------ Given entries

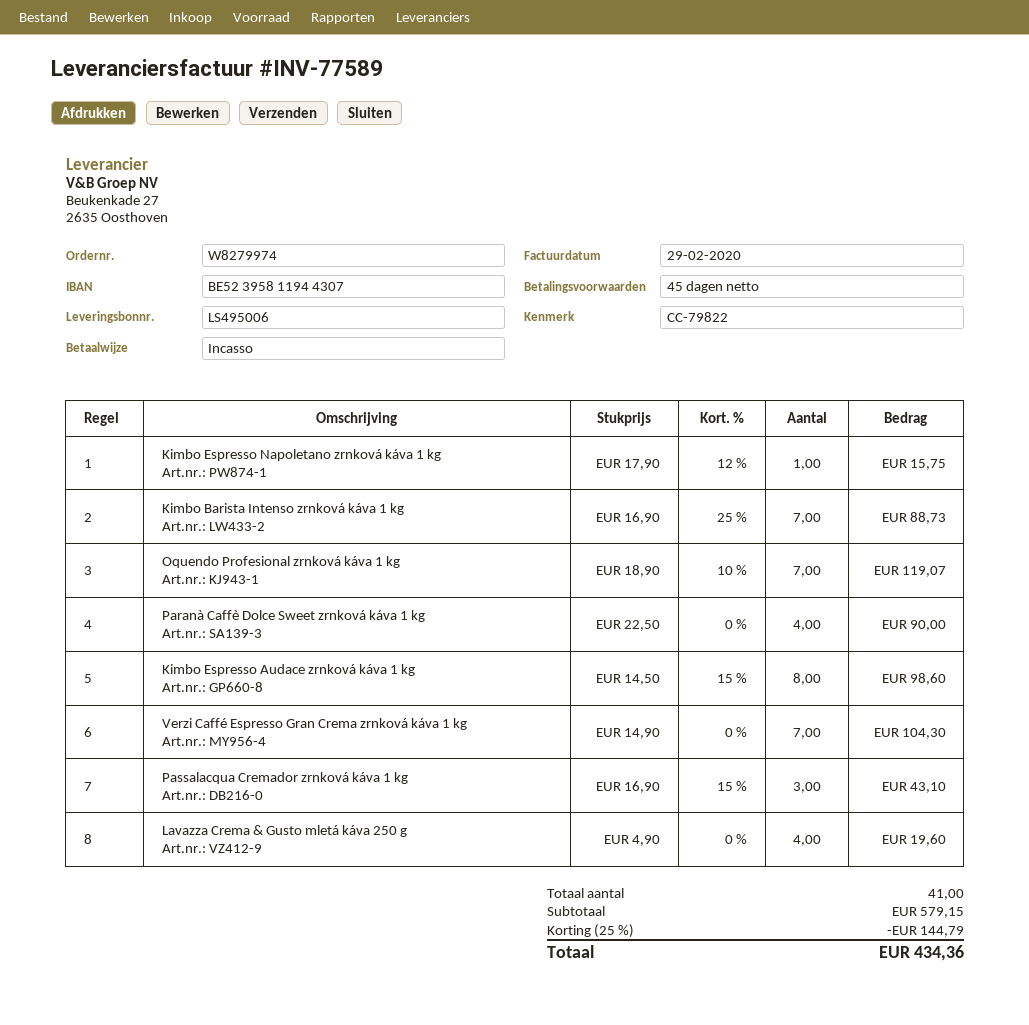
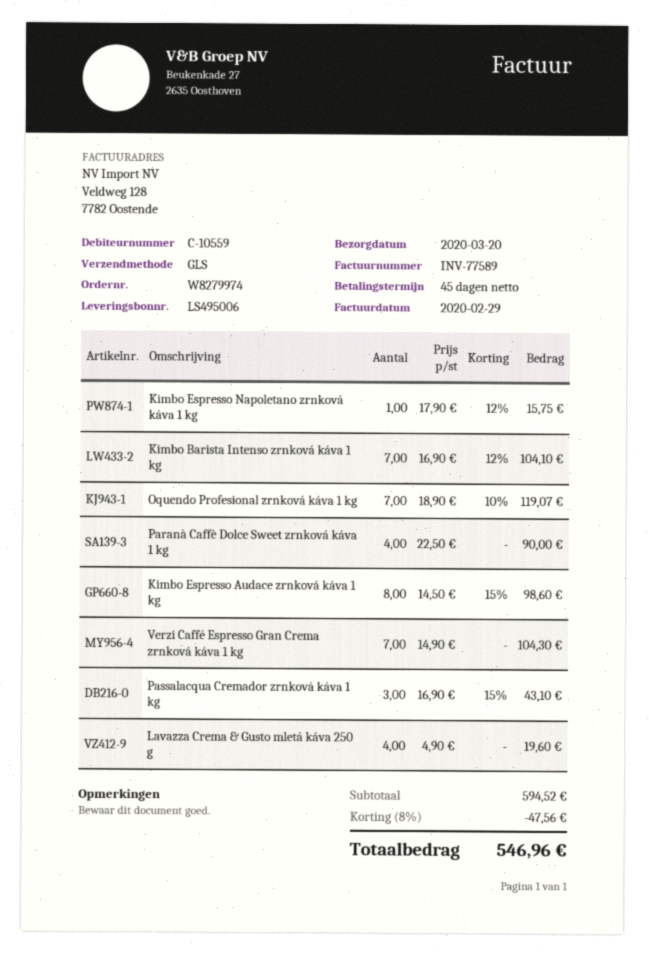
Kimbo Barista Intenso zrnková káva 1 kg: 7 x 16.90 - 25% = 88.73 -> 7 x 16.90 - 12% = 104.10
subtotal: 579.15 -> 594.52
discount: 25% = 144.79 -> 8% = 47.56
total: 434.36 -> 546.96

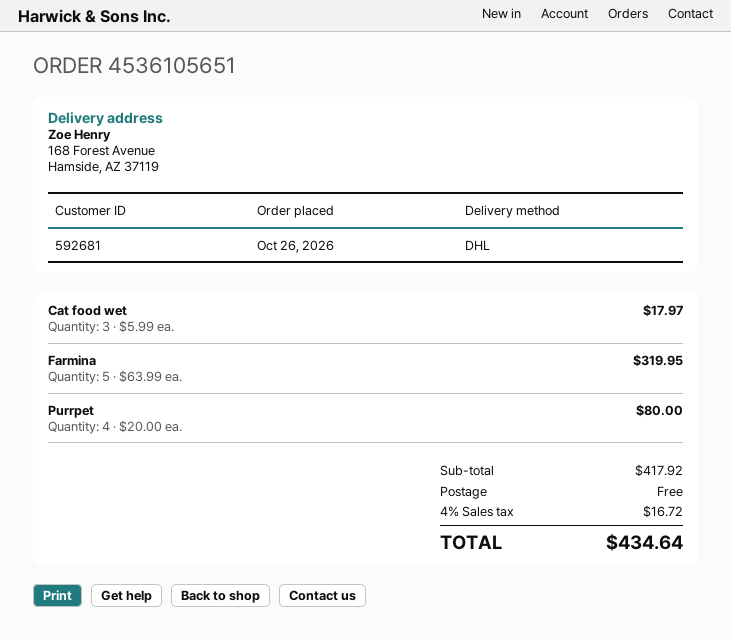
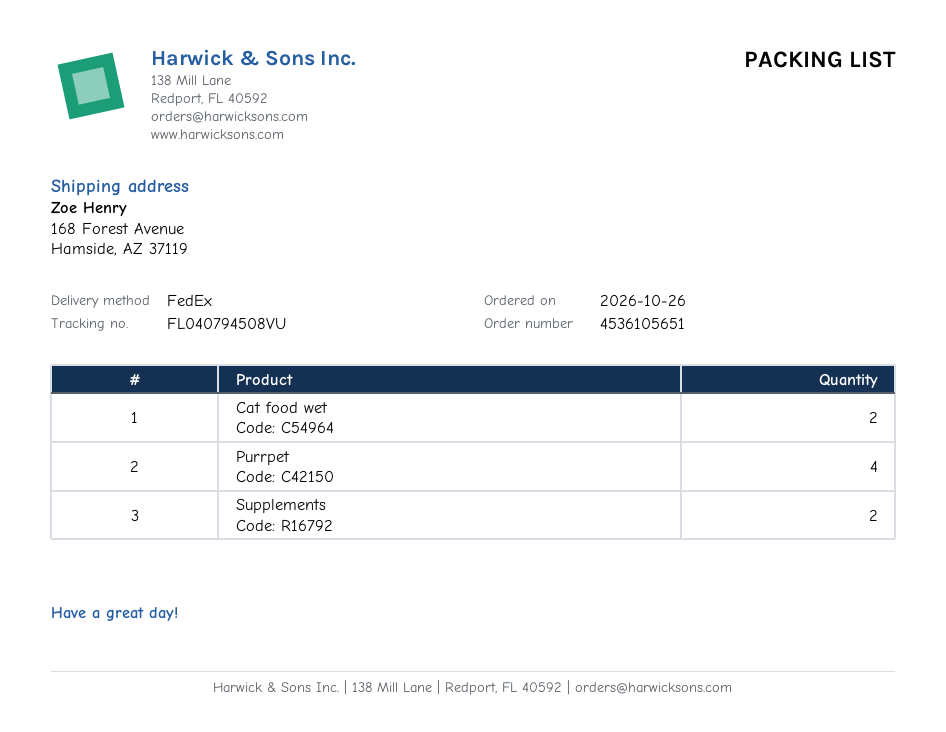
shipping method: DHL -> FedEx
Cat food wet: 3 -> 2
Farmina: 5 -> none
Supplements: none -> 2

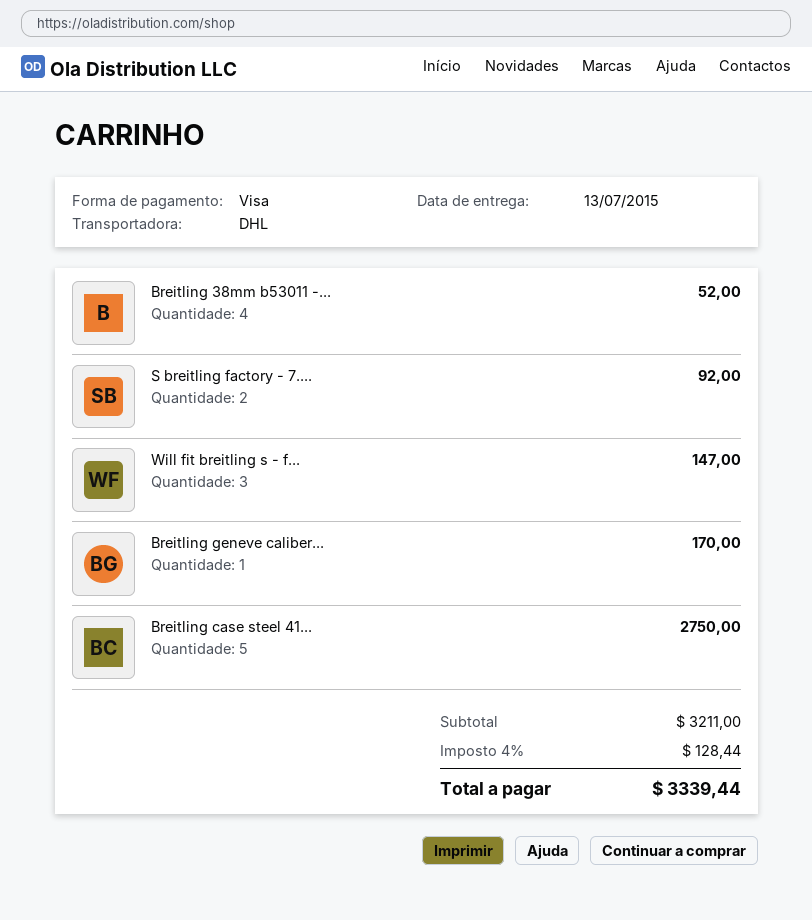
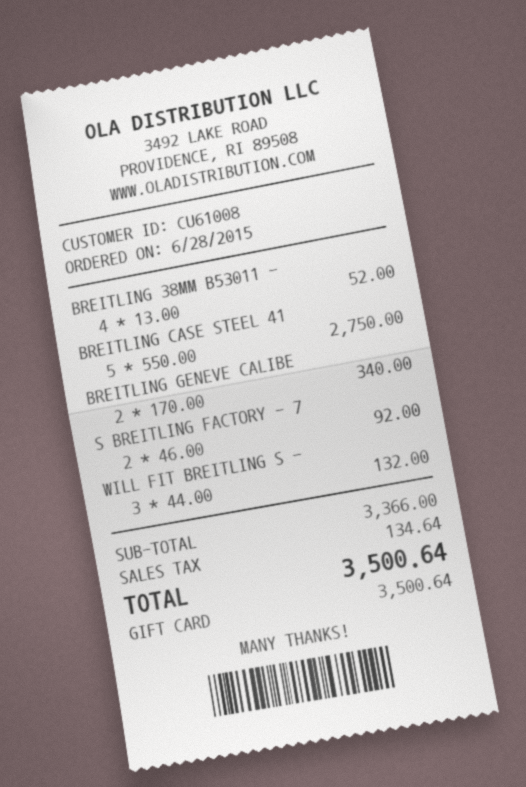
payment method: Visa -> gift card
Will fit breitling s - f...: 3 for 147.00 -> 3 for 132.00
Breitling geneve caliber...: 1 for 170.00 -> 2 for 340.00
subtotal: 3211.00 -> 3366.00
tax: 128.44 -> 134.64
total: 3339.44 -> 3500.64

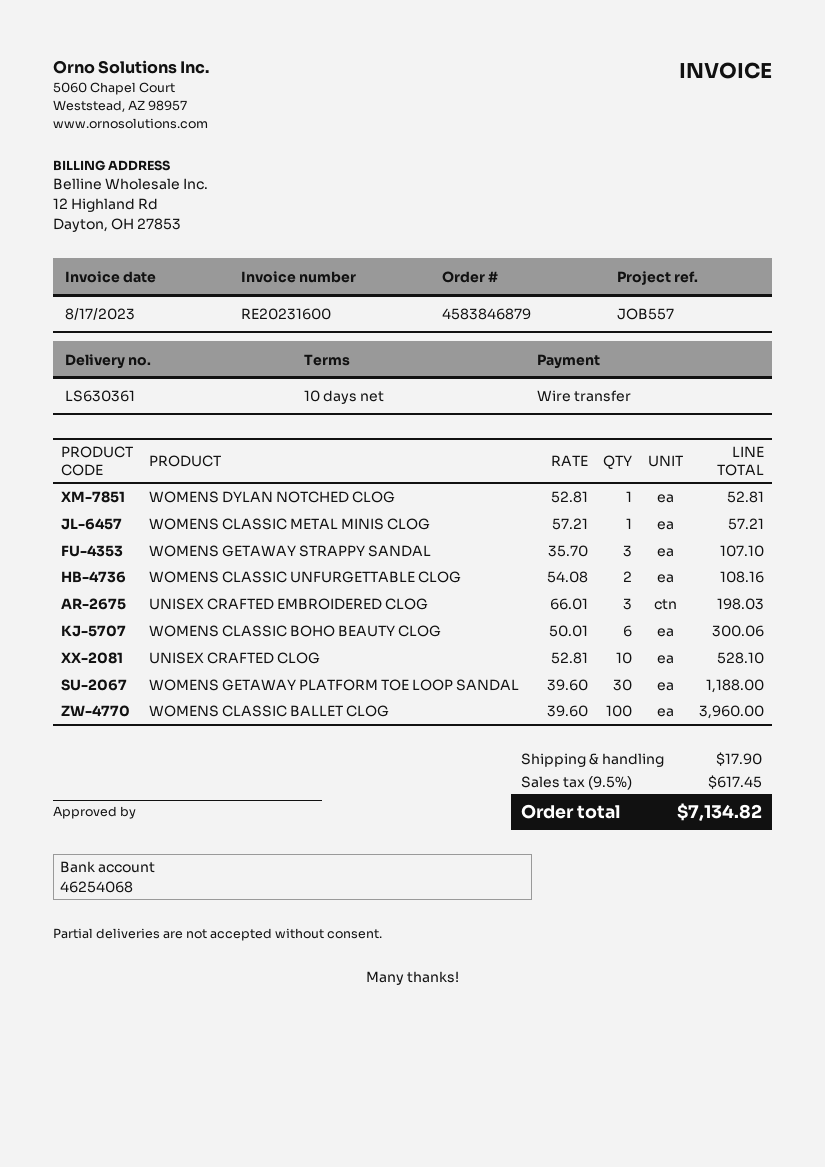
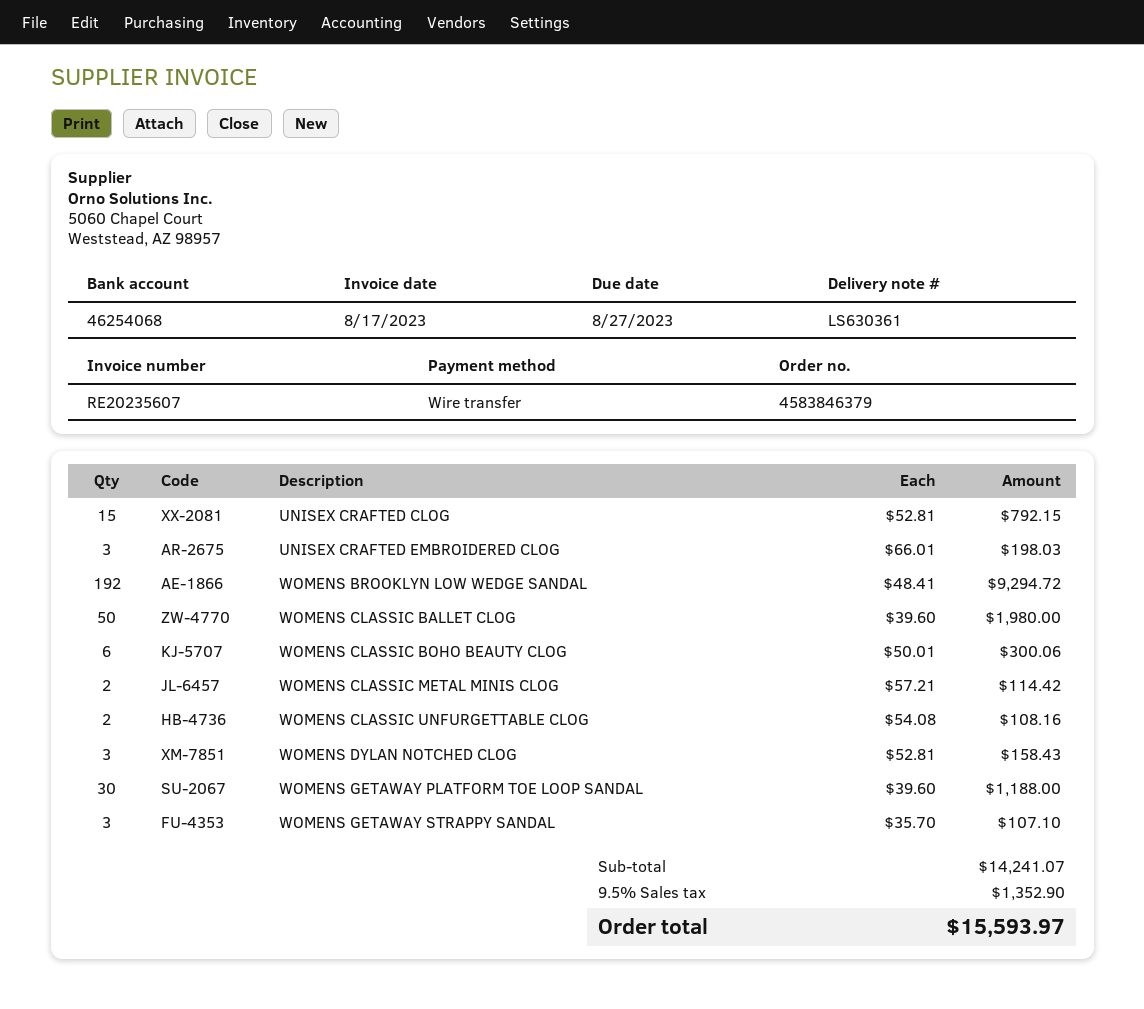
order number: 4583846879 -> 4583846379
invoice number: RE20231600 -> RE20235607
WOMENS DYLAN NOTCHED CLOG: 1 x 52.81 = 52.81 -> 3 x 52.81 = 158.43
WOMENS CLASSIC METAL MINIS CLOG: 1 x 57.21 = 57.21 -> 2 x 57.21 = 114.42
UNISEX CRAFTED CLOG: 10 x 52.81 = 528.10 -> 15 x 52.81 = 792.15
WOMENS CLASSIC BALLET CLOG: 100 x 39.60 = 3960.00 -> 50 x 39.60 = 1980.00
WOMENS BROOKLYN LOW WEDGE SANDAL: none -> 192 x 48.41 = 9294.72
shipping: 17.90 -> none
tax: 9.5% = 617.45 -> 9.5% = 1352.90
total: 7134.82 -> 15593.97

------------

▶ _Task_
Exact copy, pictures excluded: every line above from the one containing "total: 434.36 -> 546.96" to the one containing "invoice number: RE20231600 -> RE20235607", inclusive, and nothing more.

▶ _Response to this exercise_
total: 434.36 -> 546.96

shipping method: DHL -> FedEx
Cat food wet: 3 -> 2
Farmina: 5 -> none
Supplements: none -> 2

payment method: Visa -> gift card
Will fit breitling s - f...: 3 for 147.00 -> 3 for 132.00
Breitling geneve caliber...: 1 for 170.00 -> 2 for 340.00
subtotal: 3211.00 -> 3366.00
tax: 128.44 -> 134.64
total: 3339.44 -> 3500.64

order number: 4583846879 -> 4583846379
invoice number: RE20231600 -> RE20235607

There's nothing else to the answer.